Picard speeds back to intercept the Romulans in the middle of the neutral zone.  He confronts the Romulan Admiral Mendak (Alan Scarfe) and learns that T'Pel is actually a Romulan spy. Before shots are fired, another Romulan warbird appears next to the first one and three more enter the sector, minutes away. Picard is forced to retreat into Federation space.

Data approaches Keiko to make amends. She informs him that she is not angry with him, and that the wedding will proceed as planned. Miles and Keiko are married by Captain Picard.

Data notes that although there are many emotions that he does not understand and cannot share, he does understand the emotion of love and belonging.

Later, in Sickbay, the captain and Data visit the newest member of the Enterprise crew—a baby born while the Enterprise was in mortal peril.

Production 
This was the first episode with Data's cat, Spot. The cat is not actually named until a later appearance.

Reception
WIRED magazine ranked "Data's Day" as one of the best of Star Trek: The Next Generation in a 2012 review. They praise masterful acting by Brent Spiner as Data throughout the episode, offering what they call a "Pinocchio perspective" on the plot. In 2019, ThoughtCo ranked "Data's Day" as the 7th best episode of this series, pointing out its special and emotional view of a day aboard the Enterprise-D. 

In 2019, Den of Geek noted this episode for featuring romantic elements, pointing out the wedding of Chief Miles O'Brien and Keiko. This episode was noted by the Chicago Tribune in 1996 for introducing the character of Keiko as played by actress Rosalind Chao, she was also featured as a reoccurring character on Star Trek: Deep Space Nine.

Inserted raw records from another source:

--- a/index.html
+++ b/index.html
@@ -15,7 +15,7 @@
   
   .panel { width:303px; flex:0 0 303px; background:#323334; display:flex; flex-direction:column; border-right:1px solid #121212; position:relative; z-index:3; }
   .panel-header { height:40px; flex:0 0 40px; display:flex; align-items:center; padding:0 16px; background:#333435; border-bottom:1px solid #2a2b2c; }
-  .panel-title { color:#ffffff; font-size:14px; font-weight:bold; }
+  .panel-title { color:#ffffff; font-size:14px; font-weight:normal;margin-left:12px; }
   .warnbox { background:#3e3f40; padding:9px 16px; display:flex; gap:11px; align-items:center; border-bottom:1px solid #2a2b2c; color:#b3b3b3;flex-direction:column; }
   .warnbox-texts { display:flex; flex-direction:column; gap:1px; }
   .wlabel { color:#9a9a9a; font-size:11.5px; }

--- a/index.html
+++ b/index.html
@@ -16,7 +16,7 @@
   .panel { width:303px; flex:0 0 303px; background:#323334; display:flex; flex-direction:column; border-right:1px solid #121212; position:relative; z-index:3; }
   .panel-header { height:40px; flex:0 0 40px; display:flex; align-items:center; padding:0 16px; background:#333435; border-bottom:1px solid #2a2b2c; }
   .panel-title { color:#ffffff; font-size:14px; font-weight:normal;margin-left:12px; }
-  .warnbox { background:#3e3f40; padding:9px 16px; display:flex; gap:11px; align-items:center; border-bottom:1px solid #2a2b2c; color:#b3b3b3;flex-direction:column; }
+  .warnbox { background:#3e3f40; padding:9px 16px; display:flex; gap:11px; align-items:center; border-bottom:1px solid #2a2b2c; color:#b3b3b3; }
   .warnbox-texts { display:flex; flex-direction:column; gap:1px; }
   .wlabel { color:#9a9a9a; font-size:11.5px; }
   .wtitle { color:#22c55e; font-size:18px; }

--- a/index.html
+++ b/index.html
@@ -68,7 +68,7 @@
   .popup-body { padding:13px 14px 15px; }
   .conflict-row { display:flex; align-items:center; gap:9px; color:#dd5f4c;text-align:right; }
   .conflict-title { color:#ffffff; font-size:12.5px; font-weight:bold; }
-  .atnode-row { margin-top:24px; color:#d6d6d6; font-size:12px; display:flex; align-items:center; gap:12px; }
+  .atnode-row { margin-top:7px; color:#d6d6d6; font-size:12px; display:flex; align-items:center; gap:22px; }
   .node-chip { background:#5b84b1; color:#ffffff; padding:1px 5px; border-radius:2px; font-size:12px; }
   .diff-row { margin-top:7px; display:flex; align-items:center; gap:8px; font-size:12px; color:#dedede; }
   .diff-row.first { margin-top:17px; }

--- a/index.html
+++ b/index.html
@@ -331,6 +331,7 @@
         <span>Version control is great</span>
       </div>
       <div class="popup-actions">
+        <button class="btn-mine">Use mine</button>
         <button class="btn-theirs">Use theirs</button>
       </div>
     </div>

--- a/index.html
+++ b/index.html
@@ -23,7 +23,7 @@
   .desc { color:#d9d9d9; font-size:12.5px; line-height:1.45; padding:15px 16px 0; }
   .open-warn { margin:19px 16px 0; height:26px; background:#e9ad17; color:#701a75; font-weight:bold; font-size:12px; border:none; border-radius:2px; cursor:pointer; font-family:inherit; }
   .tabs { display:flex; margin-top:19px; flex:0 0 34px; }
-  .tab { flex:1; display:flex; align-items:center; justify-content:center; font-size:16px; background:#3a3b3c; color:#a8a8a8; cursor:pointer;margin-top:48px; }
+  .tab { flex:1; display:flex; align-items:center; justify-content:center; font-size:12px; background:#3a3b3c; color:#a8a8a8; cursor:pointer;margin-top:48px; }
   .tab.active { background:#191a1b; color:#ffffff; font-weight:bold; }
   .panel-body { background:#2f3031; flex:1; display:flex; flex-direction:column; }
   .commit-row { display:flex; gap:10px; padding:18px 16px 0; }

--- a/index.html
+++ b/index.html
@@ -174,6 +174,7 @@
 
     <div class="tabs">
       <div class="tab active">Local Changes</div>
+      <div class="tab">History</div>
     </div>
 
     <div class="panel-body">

This episode was noted in To Boldly Go: Essays on Gender and Identity in the Star Trek Universe for featuring the marriage of Keiko and O'Brien, which was the only successful long term relationship in the entirety of Star Trek. They also note that their stories are continued on Star Trek: Deep Space Nine, and that they go on to have two children, Molly and Kirayoshi.

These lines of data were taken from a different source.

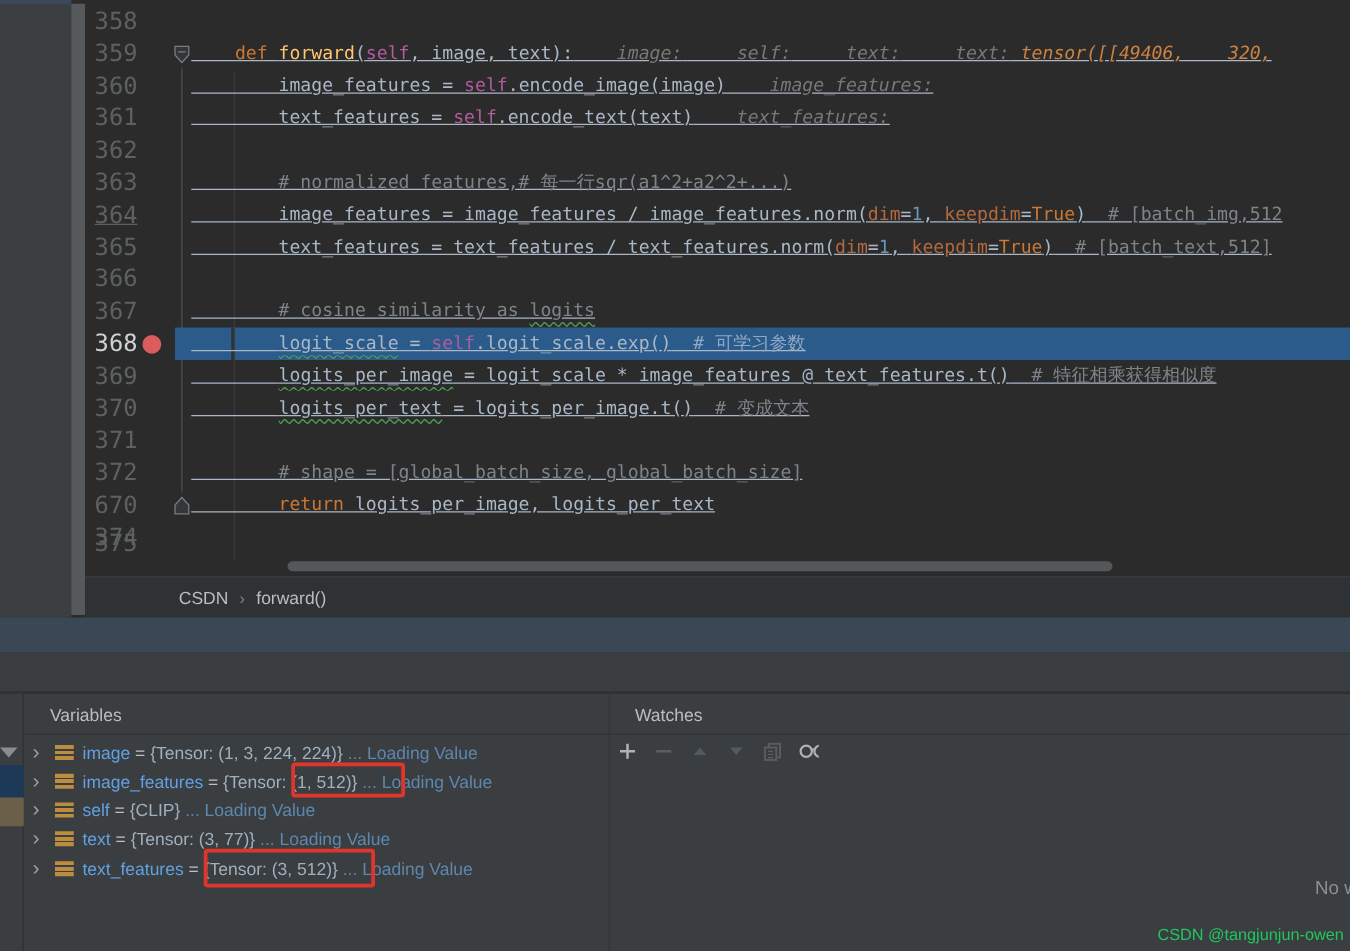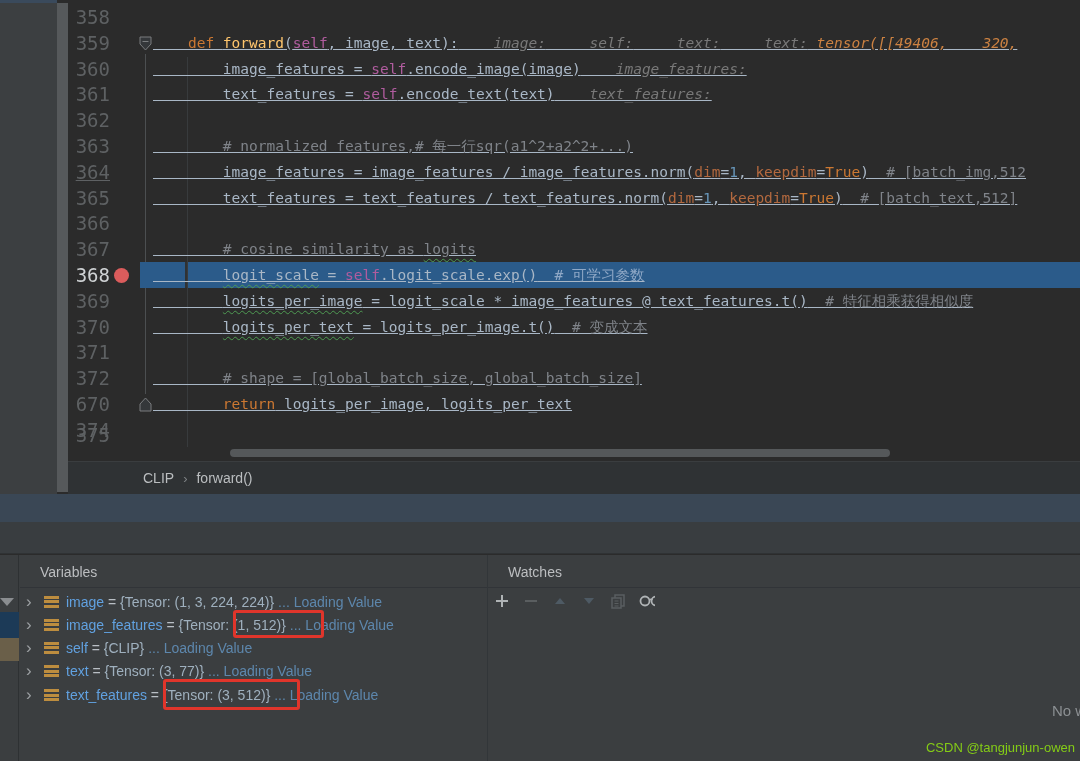--- a/index.html
+++ b/index.html
@@ -142,7 +142,7 @@
   <div class="left-scrollbar"></div>
 
   <div class="breadcrumb-bar">
-    <span>CLIP</span>
+    <span>CSDN</span>
     <span class="breadcrumb-sep">›</span>
     <span>forward()</span>
   </div>

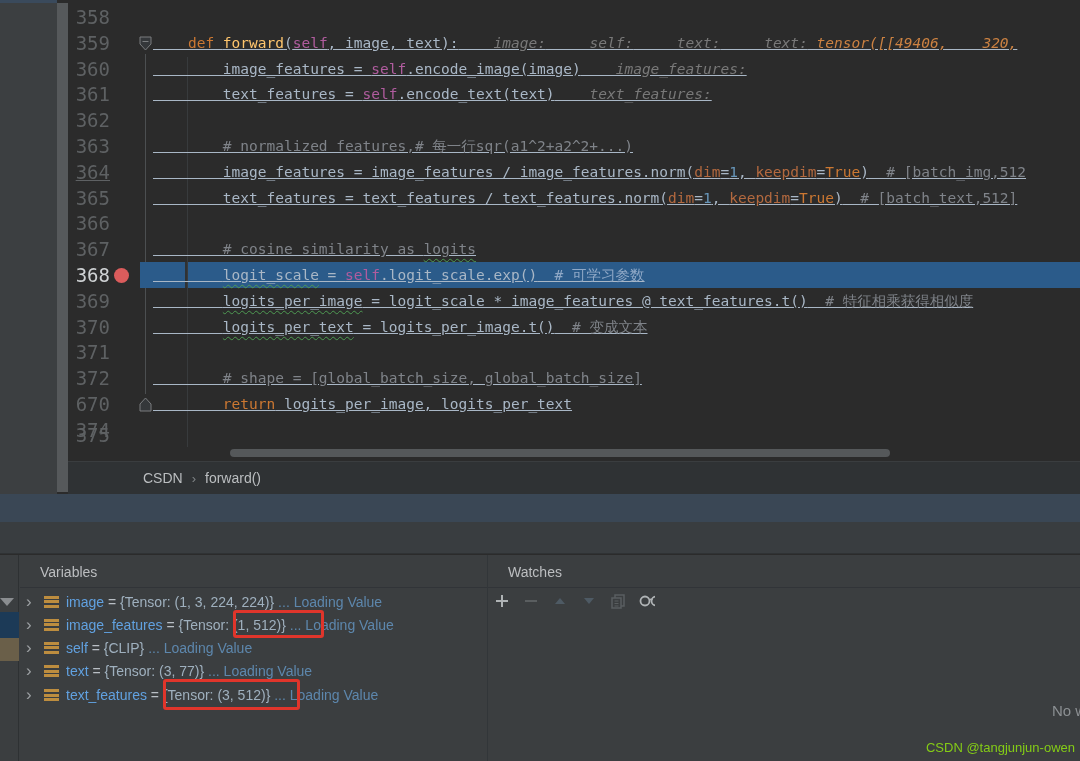--- a/index.html
+++ b/index.html
@@ -76,7 +76,7 @@
   .hl-box-1 { left:233px; top:610px; width:91px; height:28px; }
   .hl-box-2 { left:163px; top:679px; width:137px; height:31px; }
   
-  .watermark { position:absolute; right:5px; top:740px; font-size:13px; color:#84cc16; }
+  .watermark { position:absolute; right:5px; top:740px; font-size:13px; color:#22c55e; }
 </style>
 </head>
 <body>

In 2019, Screen Rant ranked "Data's Day" the seventh funniest episode of Star Trek: The Next Generation. 

In 2020, Gamespot recommended this episode for background on the character of Data.

In 2021, Cinemablend ranked this one of the top ten episodes of TNG.

In 2021, Tom's Guide said this was a more "personal" episode that helped give the Star Trek universe "a new sense of reality".

Tor Books gave it 7 out of 10.

Home video 
"Data's Day" was released in the United States on September 3, 2002, as part of the Star Trek: The Next Generation season four DVD box set.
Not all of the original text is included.